New Delhi: The Karnataka government’s order, which virtually banned the use of hijab, would strike a death knell for female Muslim students who would be “forced to opt out of secular education institutions to go back to madrasas”, petitioners in the hijab ban case told the Supreme Court Wednesday.
Senior advocate Huzefa Ahmadi advanced submissions on behalf of one of the petitioners and said Muslim girls who were attending pre-university colleges were able to break stereotypes, albeit wearing hijabs.
Ahmadi claimed that the March judgment of Karnataka HC, upholding the hijab ban, has led to discrimination of Muslim students, who have been forced to drop out of school. He further claimed that around 17,000 students did not write their exams following the order because they were not allowed in school with hijabs.
“The priority of the state should be to encourage more and more students to come out and seek education. These are girl students who have broken barriers. But the government order would force them to go back to theological institutions, which is not in sync with our constitution,” the senior counsel said.
He read out testimonials of students from an 8 September report prepared by human rights body, the People’s Union for Civil Liberties (PUCL), on the impact of the HC judgment.
Submitting before a bench of justices Hemant Gupta and Sudhanshu Dhulia, Ahmadi contended that students who were attending school in hijabs came from conservative families and had been wearing the headscarf for a long time.

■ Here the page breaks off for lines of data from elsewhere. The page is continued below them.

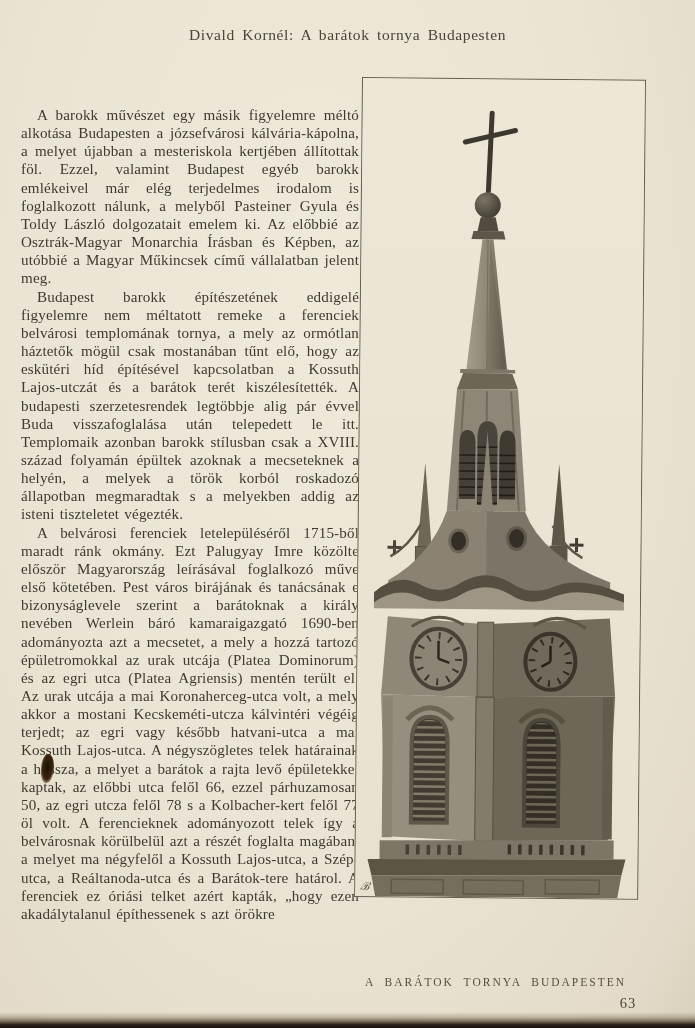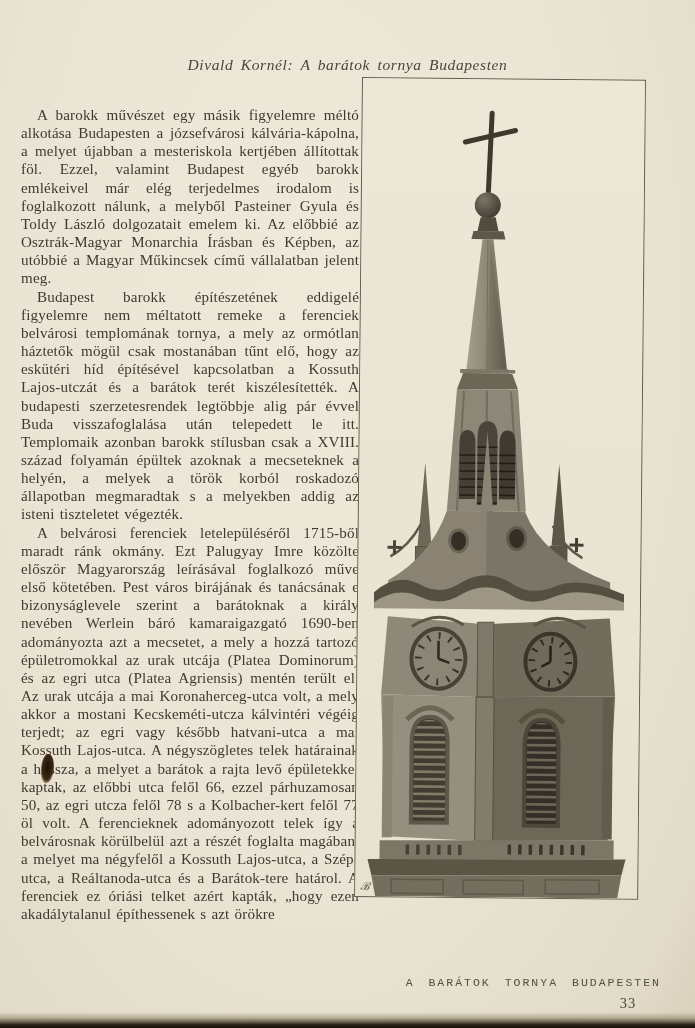"Divald Kornél: A barátok tornya" .running-head { font-style: italic -> none; top: 56px -> 26px }
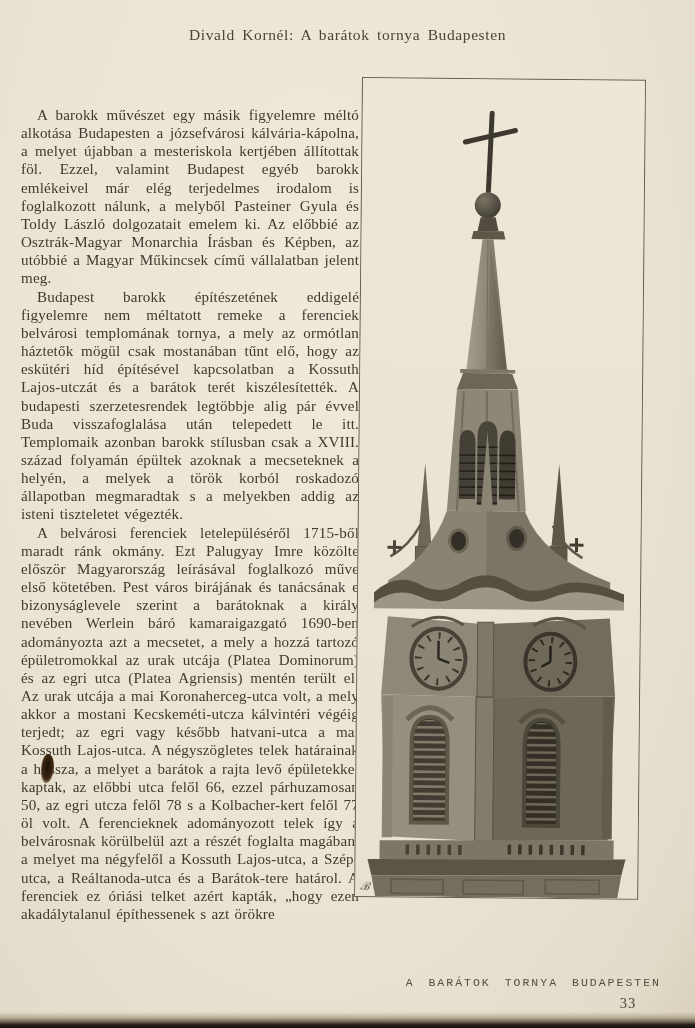"A BARÁTOK TORNYA BUDAPESTEN" .figure-caption { font-family: Liberation Mono, monospace -> none; text-align: right -> left }
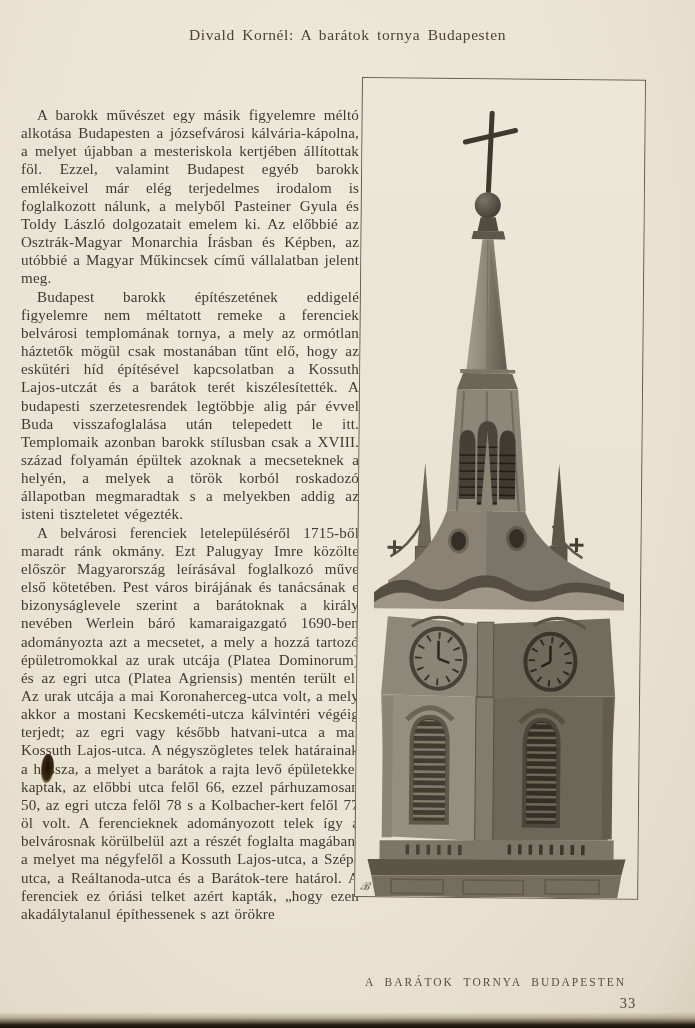"33" div.page-number { text: 33 -> 63 }
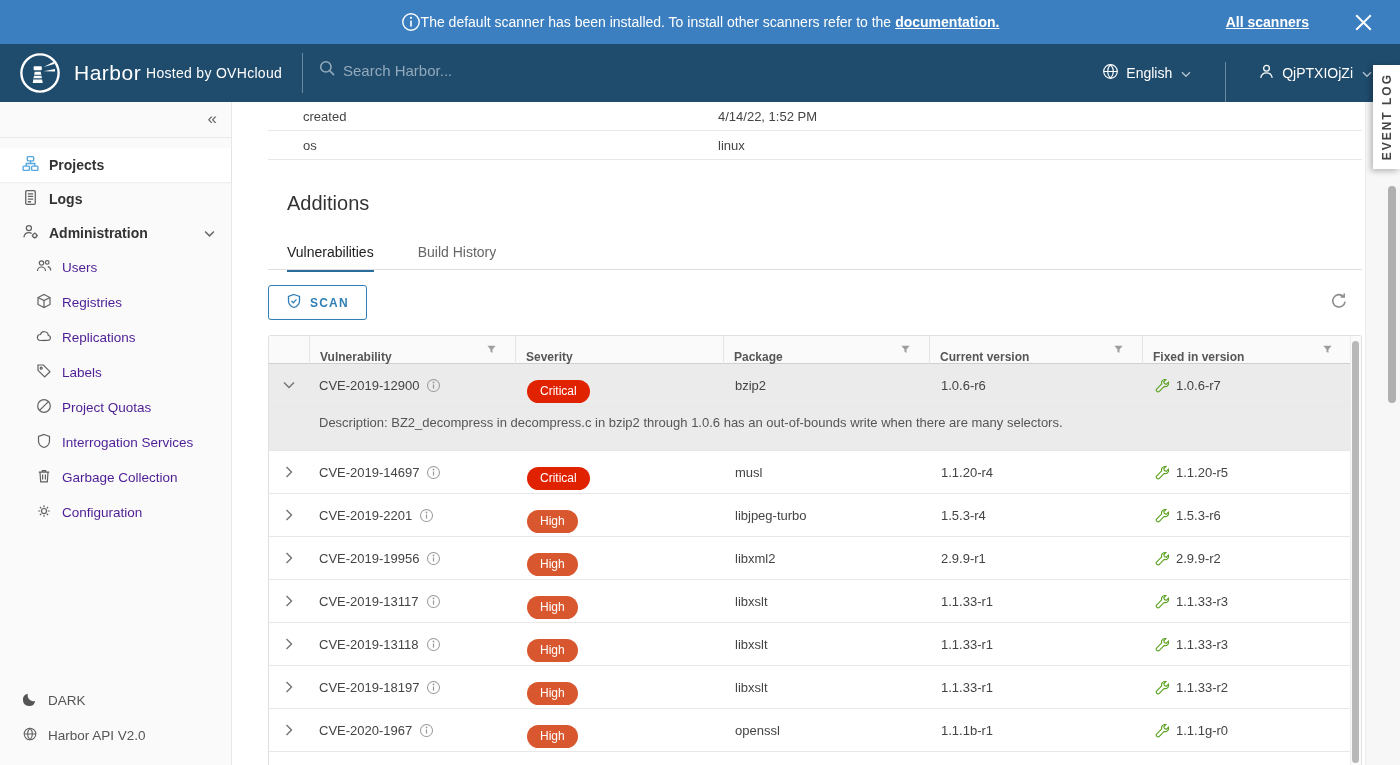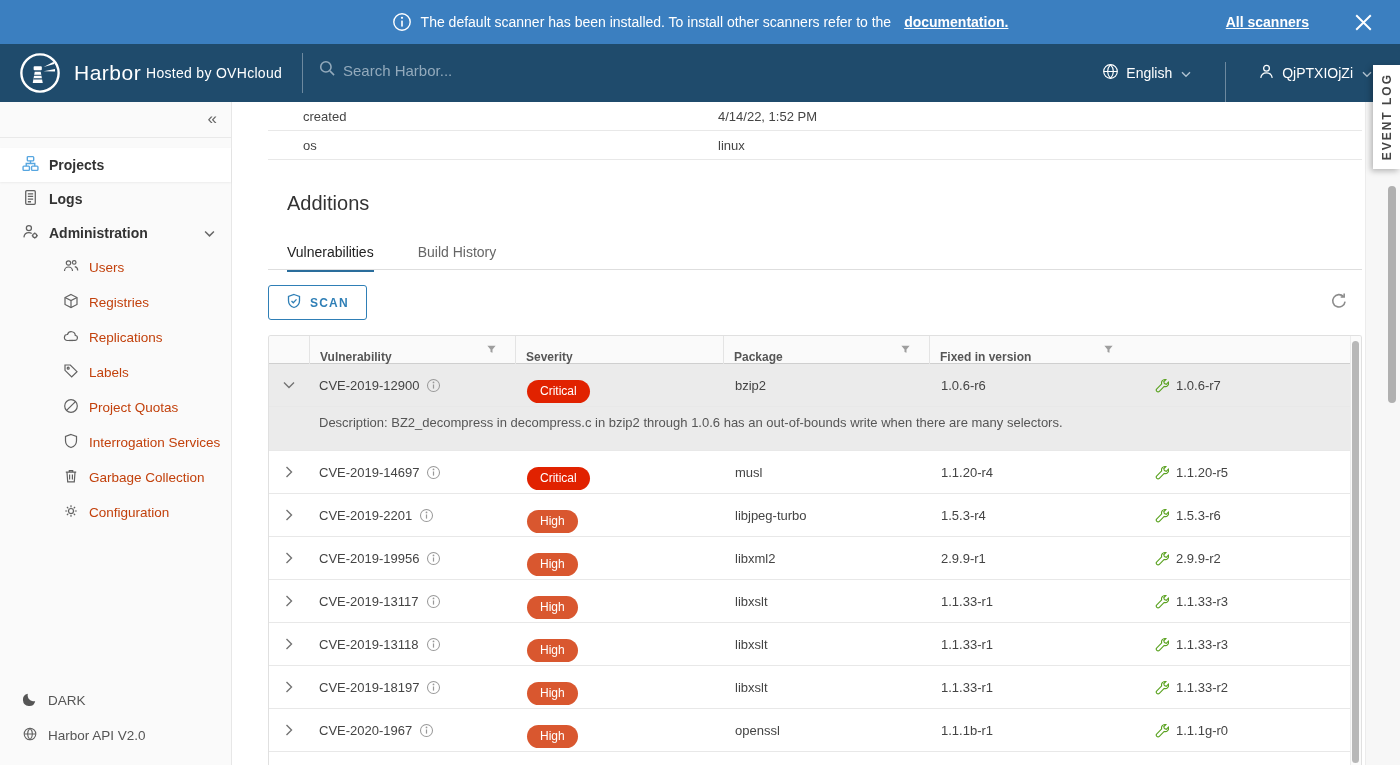"The default scanner has been" .banner-msg { gap: 9px -> none }
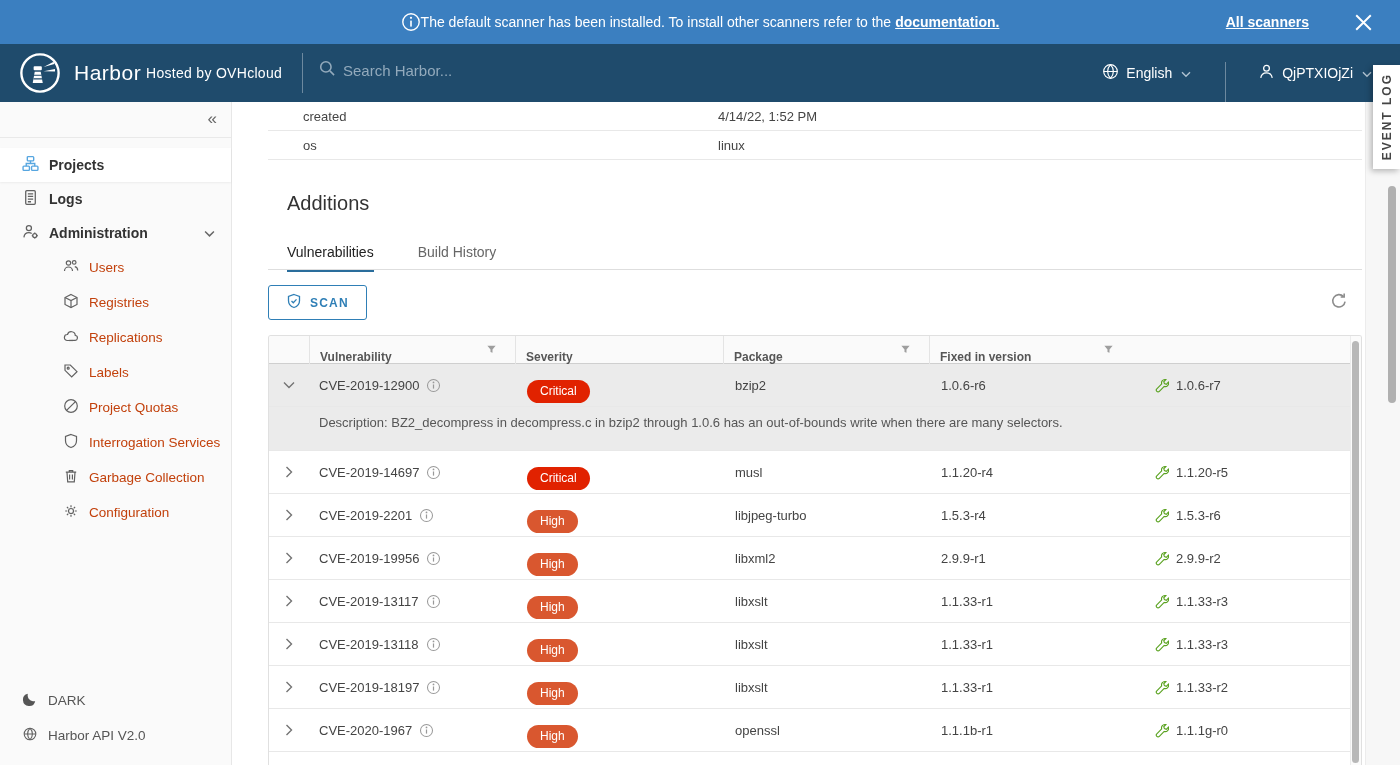"Users" .nav-subitem { color: #c2410c -> #4c1d95; padding-left: 63px -> 36px }
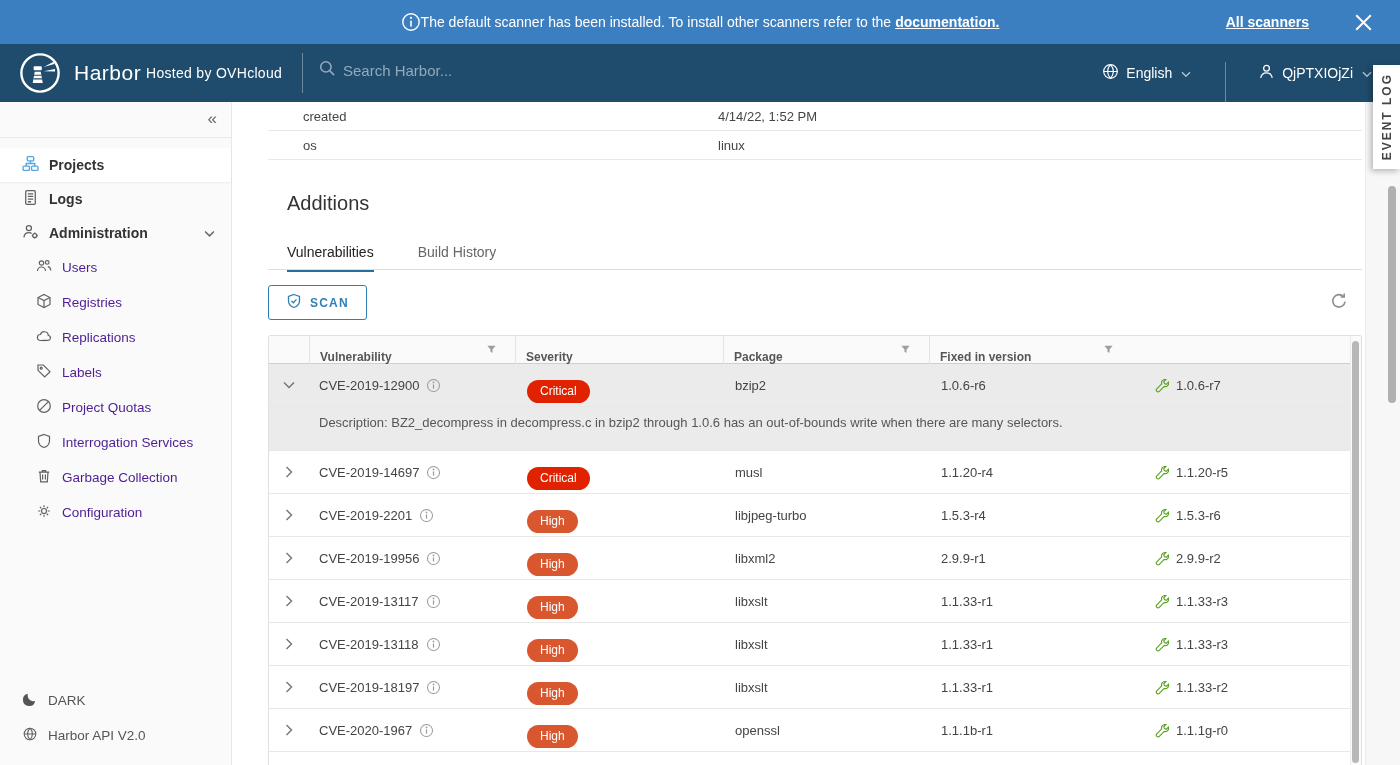"Current version" div.gh-cell { html: none -> <div> <span>Current version</span> <span><svg> <path></path> </svg></span> </div> }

“The suddenness of the decision came as a shock to them and disoriented them. Today, if you take away what they consider as an essential religious practice, what will be the effect. They will be forced to go back to madrasas,” Ahmadi said, relying on the PUCL report.
‘Argument on Muslim girls’ education never raised before HC’
However, the bench — which is hearing a batch of appeals against the Karnataka HC judgment — told Ahmadi that the argument on the point that Muslim girls from conservative background were a deprived lot, when it came to education, was never raised before the HC.
“The only point you raised was that hijab wearing is an essential religious practice and that is what the HC has ruled on. Whether drop-out rate amongst Muslim girl students is high or not is a factual question. This should have been placed before the HC,” the judges told Ahmadi.
They noted that they “don’t know how authentic it is”, referring to the report, as it was produced within months of the HC judgment. “We could have considered it if it came a year or two after the verdict,” the judges said.
Ahmadi, however, asserted that the immediate effect of the judgment “can be felt on the ground”.
“Take it from a purely commonsensical point of view. These students are from conservative families,” the counsel added.
When the court asked him if Muslim girls were being forced to wear hijab for attending secular institutions, he said that parents might say “don’t go to school, go to madrasa”.
Earlier, opening his arguments, Ahmadi contended that the government order was contrary to the concept of fraternity in the preamble of the Constitution.
“The Indian Constitution promises equality, liberty and fraternity. While liberty and equality are qualified, fraternity is absolute,” he said.
“The government order confuses fraternity with uniformity and mandates that students should transcend their group identity and follow standardised practices. This (hijab ban) is against this (apex court) ruling that disapproves homogeneity,” the lawyer added.
With the petitioners’ side still to conclude their arguments, the court will continue with the hearing Thursday.